- Education: Harvard University (BA) Massachusetts Institute of Technology (PhD)
- Awards: ACM Fellow (2019) ISCB Fellow (2018) PECASE (2001)
- Scientific career
- Fields: Genomics Bioinformatics Computational biology
- Institutions: Princeton University
- Thesis: Learning algorithms with applications to robot navigation and protein folding (1996)
- Doctoral advisor: Ron Rivest Bonnie Berger
- Website: www.cs.princeton.edu/~mona/

= Mona Singh (scientist) =

American computational biologist

Mona Singh is an American computer scientist and researcher in the field of computational molecular biology and bioinformatics. She is the Wang Family Professor in Computer Science in the Lewis-Sigler Institute for Integrative Genomics and the Department of Computer Science at Princeton University.

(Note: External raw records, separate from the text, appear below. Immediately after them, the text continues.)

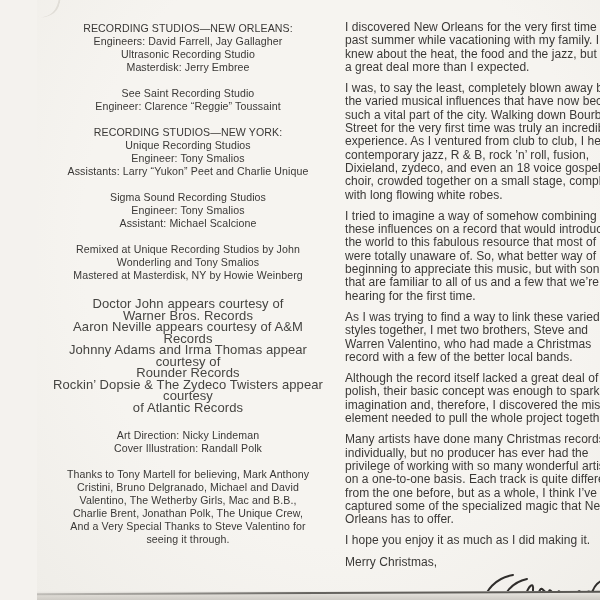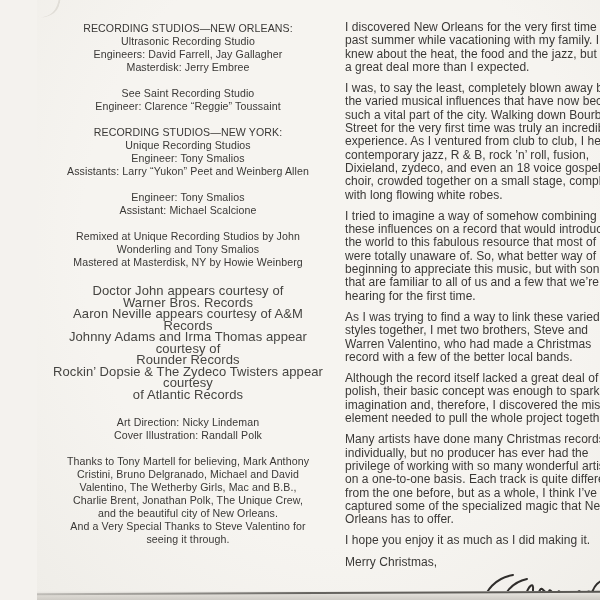--- a/index.html
+++ b/index.html
@@ -116,8 +116,8 @@
 
     <div class="credit-section">
       <div class="credit-line">RECORDING STUDIOS—NEW ORLEANS:</div>
+      <div class="credit-line">Engineers: David Farrell, Jay Gallagher</div>
       <div class="credit-line">Ultrasonic Recording Studio</div>
-      <div class="credit-line">Engineers: David Farrell, Jay Gallagher</div>
       <div class="credit-line">Masterdisk: Jerry Embree</div>
     </div>
 

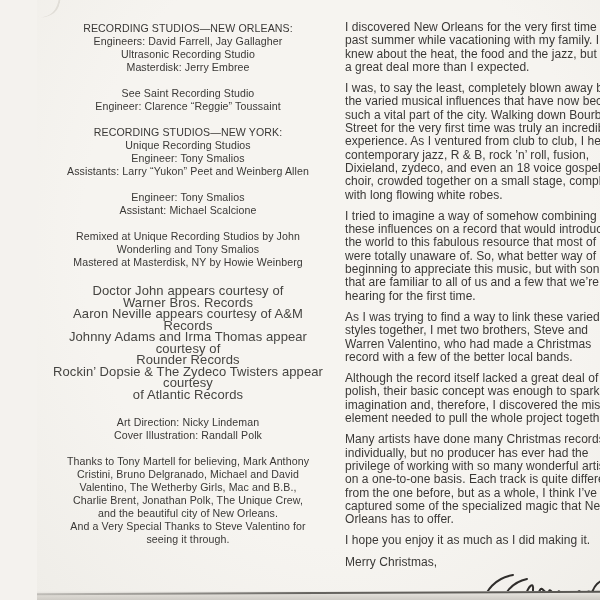--- a/index.html
+++ b/index.html
@@ -131,7 +131,7 @@
       <div class="credit-line">RECORDING STUDIOS—NEW YORK:</div>
       <div class="credit-line">Unique Recording Studios</div>
       <div class="credit-line">Engineer: Tony Smalios</div>
-      <div class="credit-line">Assistants: Larry “Yukon” Peet and Weinberg Allen</div>
+      <div class="credit-line">Assistants: Larry “Yukon” Peet and Charlie Unique</div>
     </div>
 
     <div class="credit-section">

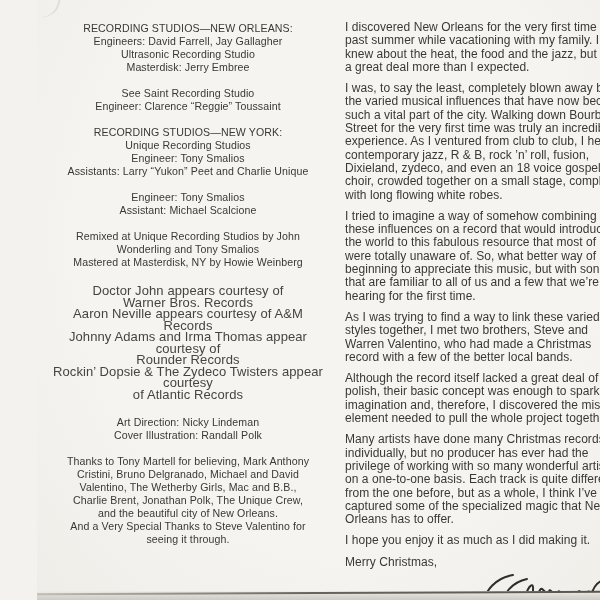--- a/index.html
+++ b/index.html
@@ -135,6 +135,7 @@
     </div>
 
     <div class="credit-section">
+      <div class="credit-line">Sigma Sound Recording Studios</div>
       <div class="credit-line">Engineer: Tony Smalios</div>
       <div class="credit-line">Assistant: Michael Scalcione</div>
     </div>

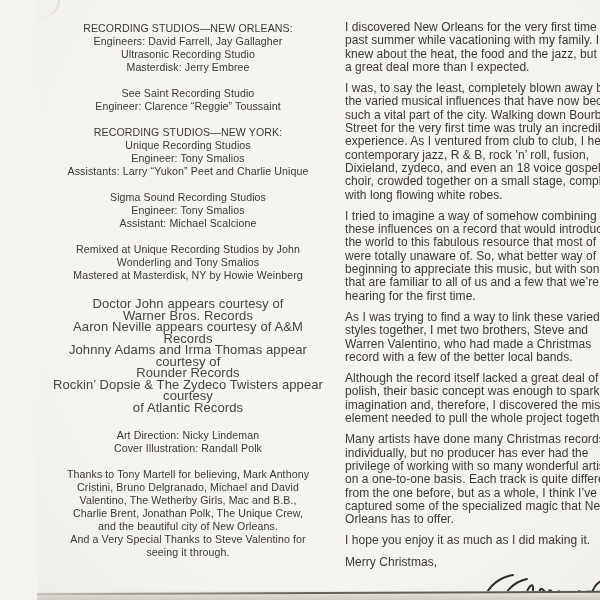--- a/index.html
+++ b/index.html
@@ -166,7 +166,6 @@
       <div class="credit-line">Cristini, Bruno Delgranado, Michael and David</div>
       <div class="credit-line">Valentino, The Wetherby Girls, Mac and B.B.,</div>
       <div class="credit-line">Charlie Brent, Jonathan Polk, The Unique Crew,</div>
-      <div class="credit-line">and the beautiful city of New Orleans.</div>
       <div class="credit-line">And a Very Special Thanks to Steve Valentino for</div>
       <div class="credit-line">seeing it through.</div>
     </div>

Since 2021, she has been the Editor-in-Chief of the Journal of Computational Biology.

==Education==
Singh was educated at Indian Springs School, Harvard University, and the Massachusetts Institute of Technology (MIT), where she was awarded a PhD in 1996 for research supervised by Ron Rivest and Bonnie Berger.

==Career and research==
Singh's research interests are in computational biology, genomics, bioinformatics and their interfaces with machine learning and algorithms.

==Awards and honors==
Singh was awarded a Presidential Early Career Award for Scientists and Engineers (PECASE) from the National Science Foundation (NSF) in 2001. She was elected a Fellow of the International Society for Computational Biology (ISCB) in 2018 for "outstanding contributions to the fields of computational biology and bioinformatics".
She was elected an ACM Fellow in 2019 "for contributions to computational biology, spearheading algorithmic and machine learning approaches for characterizing proteins and their interactions".